Authenticity by James H. Gilmore & B. Joseph Pine II Tata McGraw-Hill

Are you offering ‘experiences’ to your customers? Or, do you simply ‘stage’ experiences?

The difference is what James H. Gilmore and B. Joseph Pine II discuss in Authenticity ( www.tatamcgrawhill.com). They aver that now, more than ever, the authentic is what consumers really want.

“Fake, contrived, disingenuous, phoney, inauthentic. Do your customers use any of these words to describe what you sell or how you sell it?” demand Gilmore and Pine. “People increasingly see the world in terms of real and fake, and want to buy something real from someone genuine, not a fake from some phoney.”

But why should we be talking about what looks like some philosophical and moral stuff? Because we are shifting to ‘the experience economy,’ the authors reason. “Goods and services are no longer enough; what consumers want today are experiences – memorable events that engage them in an inherently personal way.”

And, remember, many experiences are paid-for, with people deciding ‘where and when to spend their money and their time – the currency of experiences – as much if not more than they deliberate on what to buy.’

Brace up, therefore. Business today is all about being real, original, genuine, and sincere. Poor quality is no longer tolerated as junk; consumers trash that as fake! Responding to the new sensitivities, therefore, organisations have to excel at rendering authenticity, exhorts the book. “Indeed, ‘rendering authenticity’ should one day roll off the tongue as easily as ‘controlling costs’ and ‘improving quality.’”
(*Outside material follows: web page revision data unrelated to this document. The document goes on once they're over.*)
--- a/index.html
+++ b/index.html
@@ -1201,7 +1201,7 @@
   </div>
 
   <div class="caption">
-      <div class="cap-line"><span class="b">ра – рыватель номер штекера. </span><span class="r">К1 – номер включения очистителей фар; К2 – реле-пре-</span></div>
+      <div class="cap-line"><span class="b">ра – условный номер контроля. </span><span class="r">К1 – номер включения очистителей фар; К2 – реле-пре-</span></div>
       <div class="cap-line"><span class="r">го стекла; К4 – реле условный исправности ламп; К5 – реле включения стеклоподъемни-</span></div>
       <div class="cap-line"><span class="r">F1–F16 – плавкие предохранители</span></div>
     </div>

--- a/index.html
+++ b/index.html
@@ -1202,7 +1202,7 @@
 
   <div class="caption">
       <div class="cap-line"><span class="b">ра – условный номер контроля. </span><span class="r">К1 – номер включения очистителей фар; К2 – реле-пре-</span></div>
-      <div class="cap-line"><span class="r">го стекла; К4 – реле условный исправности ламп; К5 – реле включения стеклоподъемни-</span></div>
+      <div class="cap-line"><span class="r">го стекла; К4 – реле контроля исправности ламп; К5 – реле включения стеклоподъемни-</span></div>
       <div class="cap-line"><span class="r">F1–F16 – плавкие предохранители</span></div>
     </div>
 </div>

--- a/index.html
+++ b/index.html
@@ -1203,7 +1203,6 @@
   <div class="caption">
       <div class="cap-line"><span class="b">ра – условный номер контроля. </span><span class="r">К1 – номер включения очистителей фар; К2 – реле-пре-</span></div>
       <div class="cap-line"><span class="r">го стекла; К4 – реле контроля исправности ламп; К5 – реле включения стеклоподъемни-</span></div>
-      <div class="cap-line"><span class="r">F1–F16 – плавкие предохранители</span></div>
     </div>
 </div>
You can be authentic despite having technology around, advise the authors. They suggest, for example, how voice systems can eliminate features that make it tough to reach a real person.

“Follow the GetHuman standard and let people press ‘0’ to get a human being, perhaps making it the first option. Rather than automating human activity, humanise the automated activity.”
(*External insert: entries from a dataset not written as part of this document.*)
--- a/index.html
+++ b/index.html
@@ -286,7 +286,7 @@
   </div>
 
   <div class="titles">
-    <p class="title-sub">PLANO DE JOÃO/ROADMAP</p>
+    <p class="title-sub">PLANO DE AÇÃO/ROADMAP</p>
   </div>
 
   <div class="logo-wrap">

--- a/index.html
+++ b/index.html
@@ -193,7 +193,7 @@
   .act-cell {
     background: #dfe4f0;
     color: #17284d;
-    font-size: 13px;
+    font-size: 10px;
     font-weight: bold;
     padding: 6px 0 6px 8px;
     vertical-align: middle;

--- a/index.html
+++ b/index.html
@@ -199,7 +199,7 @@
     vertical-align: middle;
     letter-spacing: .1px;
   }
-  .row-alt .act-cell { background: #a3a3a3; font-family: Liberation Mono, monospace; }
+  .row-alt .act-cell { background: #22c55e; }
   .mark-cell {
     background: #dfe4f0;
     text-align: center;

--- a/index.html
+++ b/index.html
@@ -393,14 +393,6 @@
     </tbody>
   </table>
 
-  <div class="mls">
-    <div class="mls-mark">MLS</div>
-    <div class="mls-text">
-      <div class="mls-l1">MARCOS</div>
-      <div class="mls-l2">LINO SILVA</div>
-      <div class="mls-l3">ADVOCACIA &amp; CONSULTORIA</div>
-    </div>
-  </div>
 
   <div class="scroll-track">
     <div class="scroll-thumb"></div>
Calling your product or service ‘authentic’ may not help; for, such labelling is usually met with disbelief. Instead learn the five genres of perceived authenticity the authors explain in the book.

The first is about commodities, where ‘natural authenticity’ wins. “People tend to perceive as authentic that which exists in its natural state in or of the earth, remaining untouched by human hands; not artificial or synthetic.” Which explains the current popularity of organic foods.
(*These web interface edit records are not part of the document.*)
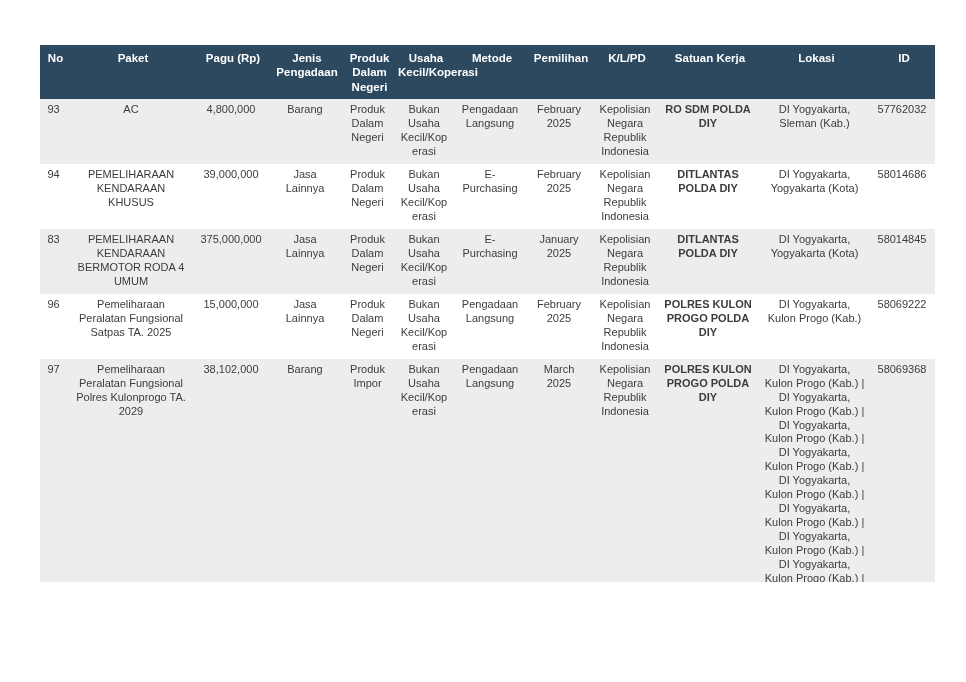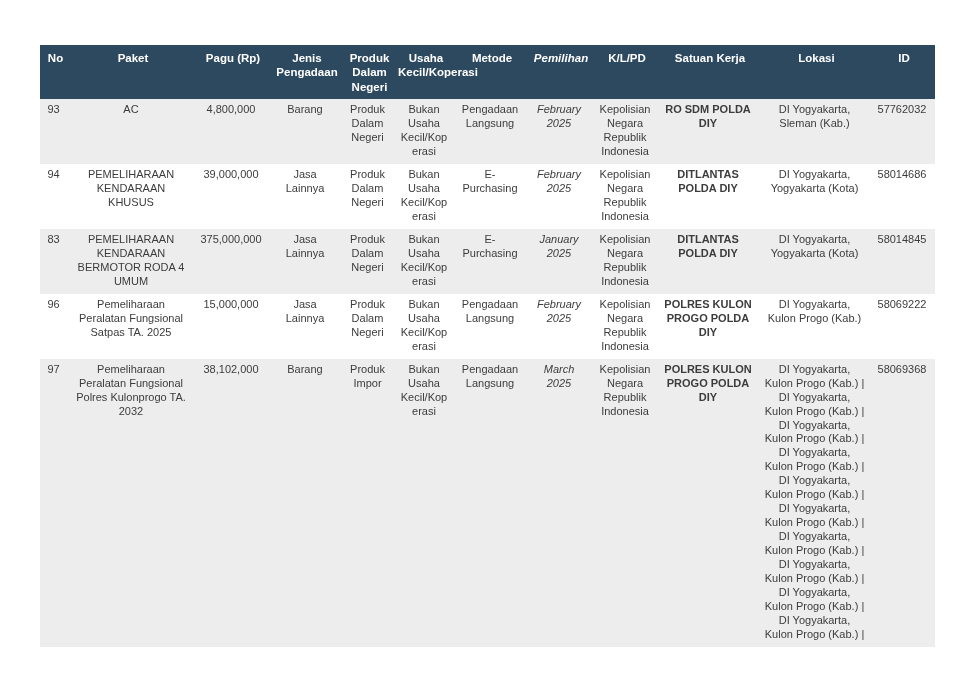--- a/index.html
+++ b/index.html
@@ -9,7 +9,7 @@
     background: #ffffff;
     font-family: "Liberation Sans", sans-serif;
   }
-  .page { position: relative; width: 966px; height: 682px; overflow: hidden; background: #ffffff; }
+  .page { position: relative; width: 966px; height: 582px; overflow: hidden; background: #ffffff; }
   .table-wrap { position: absolute; left: 40px; top: 45px; }
   table.proc {
     border-collapse: collapse;

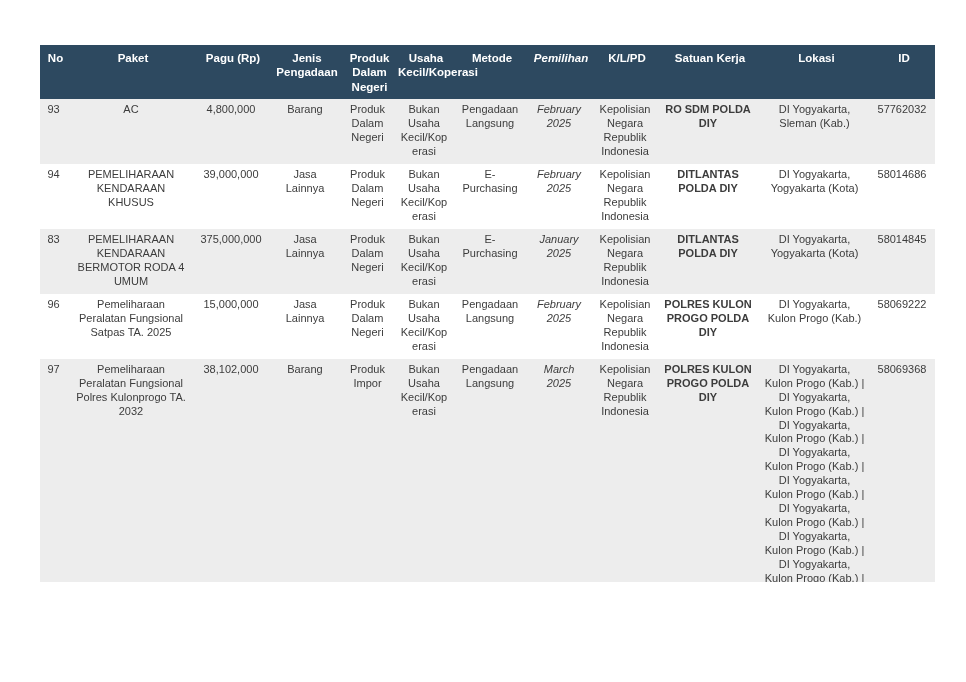--- a/index.html
+++ b/index.html
@@ -45,7 +45,7 @@
   .col-produk_dalam_negeri { width: 53px; margin-top: 36px; }
   .col-usaha_kecil_koperasi { width: 60px; margin-top: 47px; }
   .col-metode { width: 72px; }
-  .col-pemilihan { width: 66px; font-style: italic; }
+  .col-pemilihan { width: 66px; }
   .col-klpd { width: 66px; }
   .col-satuan_kerja { width: 100px; font-weight: bold; }
   .col-lokasi { width: 113px; margin-left: 48px; }

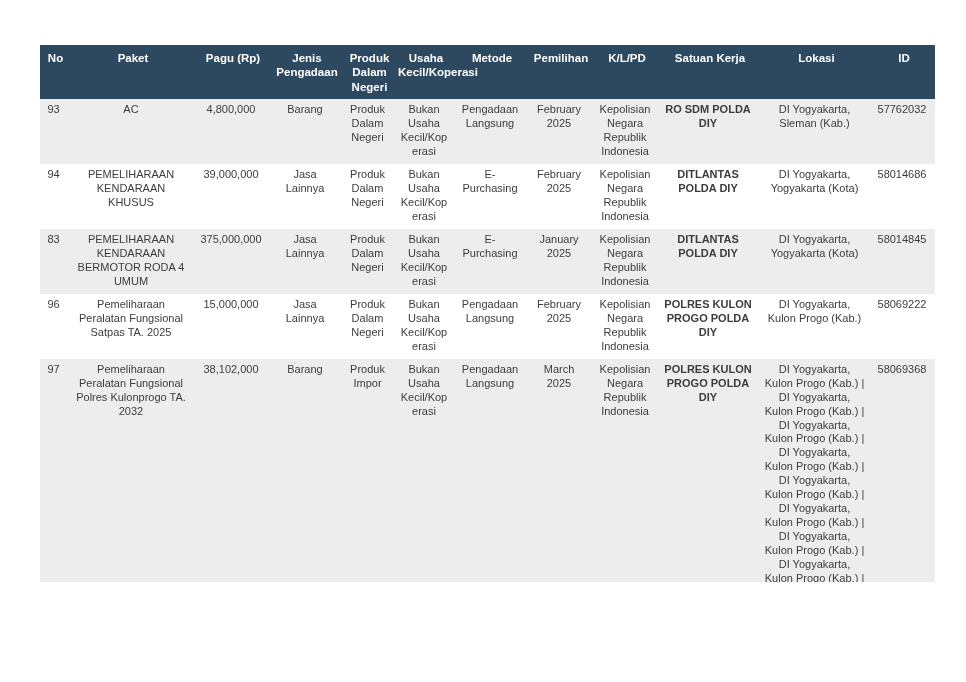--- a/index.html
+++ b/index.html
@@ -132,7 +132,7 @@
           </tr>
           <tr class="stripe-odd">
             <td class="col-no">97</td>
-            <td class="col-paket">Pemeliharaan Peralatan Fungsional Polres Kulonprogo TA. 2032</td>
+            <td class="col-paket">Pemeliharaan Peralatan Fungsional Polres Kulonprogo TA. 2029</td>
             <td class="col-pagu">38,102,000</td>
             <td class="col-jenis_pengadaan">Barang</td>
             <td class="col-produk_dalam_negeri">Produk Impor</td>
With goods, authenticity is seen in originality of design and innovation, as in the case of Apple’s products. For services, the golden rule is perform ‘exceptionally well… demonstrating human care.’ The authors cite, as examples, Nordstrom or Southwest Airlines, ‘in industries known for treating customers anonymously and often downright poorly.’

Real read that fakers who live in delusive comfort zones would like to unadvisedly keep away from.